Her mother placed a hand on her head, the moonless night casting her grim face in menacing shadows. “Do you love me, Kyou?”

“Yeah, why?”

“If you love me, then you’ll be quiet and do as you’re told, alright?”

Well…she wasn’t sure what was going on, but her mother wouldn’t be doing something like this without a reason, right?

“Ok.”

Hitomi grabbed Kyou’s wrist in a bone crushing grip, surprising her daughter with her strength. The two rushed through the village, the shadows of night clinging to them like a second skin. Kyou could almost feel their weight, the new moon darkness somehow deeper than it should be. Her mother had no issues navigating in the night and they were soon in the forest outside the village. Hitomi’s footsteps made no sound and Kyou stared up at her mother with quite a bit of confusion. Everyone in the Clan said she was a civilian, but what kind of civilian knew things about yin chakra and kunoichi training?

These were thoughts Kyou had often, but she dismissed them every time. Her mother freaked out whenever her past was brought up, and Kyou didn’t want to hurt her anymore than Satan already had. Hitomi was making great progress, the fact that she was stealing away in the night was proof of that.

Wait.

“Kaa-chan, where are we going?”

The snow crunched under their feet as Hitomi whirled on Kyou, slapping a hand over her mouth with alarming force. It stung, but the panic in her mother’s eyes overrode any pain Kyou felt.
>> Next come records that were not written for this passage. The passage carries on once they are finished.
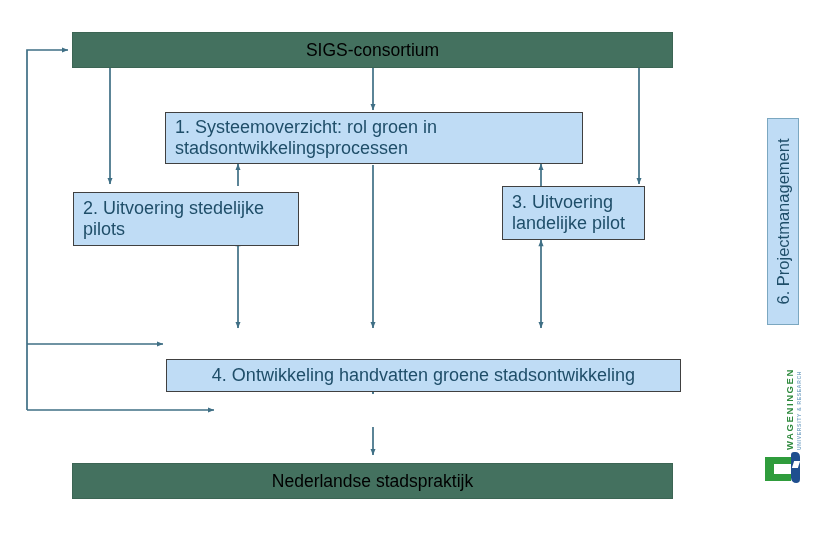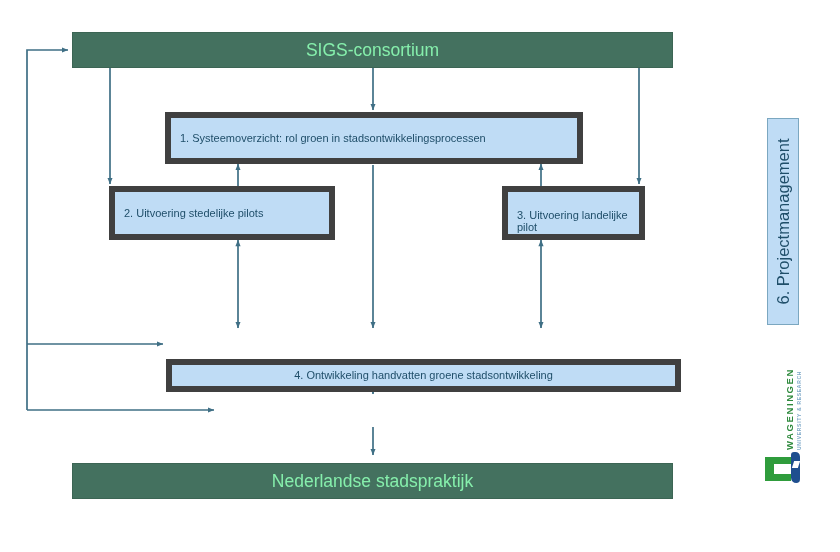--- a/index.html
+++ b/index.html
@@ -30,30 +30,30 @@
     position: absolute;
     box-sizing: border-box;
     display: flex;
     align-items: center;
     border: 1px solid #4a7f96;
     line-height: 1.16;
   }
   .node.green {
     background: #44715f;
     border: 1px solid #3c6554;
-    color: #86efac;
+    color: #000000;
     justify-content: center;
     text-align: center;
     font-size: 17.5px;
   }
   .node.blue {
     background: #bfdcf5;
-    border: 6px solid #404040;
+    border: 1px solid #404040;
     color: #1f4e69;
-    font-size: 11px;
+    font-size: 18px;
   }
   .node.blue.center {
     justify-content: center;
     text-align: center;
     margin-top: 31px;
   }
   .node.blue.left {
     justify-content: flex-start;
     text-align: left;
   }
@@ -157,25 +157,25 @@
   </svg>
 
   <div class="node green" style="left:72px; top:32px; width:601px; height:36px;">
     <span>SIGS-consortium</span>
   </div>
 
   <div class="node blue left pad-l" style="left:165px; top:112px; width:418px; height:52px;">
     <span>1. Systeemoverzicht: rol groen in stadsontwikkelingsprocessen</span>
   </div>
 
-  <div class="node blue left pad-l" style="left:73px; top:186px; width:226px; height:54px;margin-left:36px;">
+  <div class="node blue left pad-l" style="left:73px; top:192px; width:226px; height:54px;">
     <span>2. Uitvoering stedelijke pilots</span>
   </div>
 
-  <div class="node blue left pad-l" style="left:502px; top:186px; width:143px; height:54px;align-items:flex-end;">
+  <div class="node blue left pad-l" style="left:502px; top:186px; width:143px; height:54px;">
     <span>3. Uitvoering landelijke pilot</span>
   </div>
 
   <div class="node blue center pad-c" style="left:166px; top:328px; width:515px; height:33px;">
     <span>4. Ontwikkeling handvatten groene stadsontwikkeling</span>
   </div>
 
 
   <div class="node green" style="left:72px; top:455px; width:601px; height:36px;margin-top:8px;">
     <span>Nederlandse stadspraktijk</span>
“Be quiet,” she hissed, voice barely audible over the wind rustling through the bare branches above them. “If you love me, you’ll be quiet.”

Her mother resumed tugging her through the forest, her pace faster than before but just as silent. Kyou’s eyes itched, the sharingan begging to be activated as she struggled to see through the midnight black, but she refrained. Her eyes were not to be used around her mother, no matter how much better they made her night vision.

Still, though she kept her mouth shut, Kyou couldn’t help but question her situation. Were they…running away? Escaping the Clan? Together?

A flutter of excitement filled her chest only to be mercilessly squashed by a horrified realization. Kyou stopped dead in her tracks, chakra digging into the snow beneath her and anchoring her place, yanking her mother to a halt. The tall woman turned back to her daughter with anger and confusion written on her narrow face, but Kyou cut her off before she could speak.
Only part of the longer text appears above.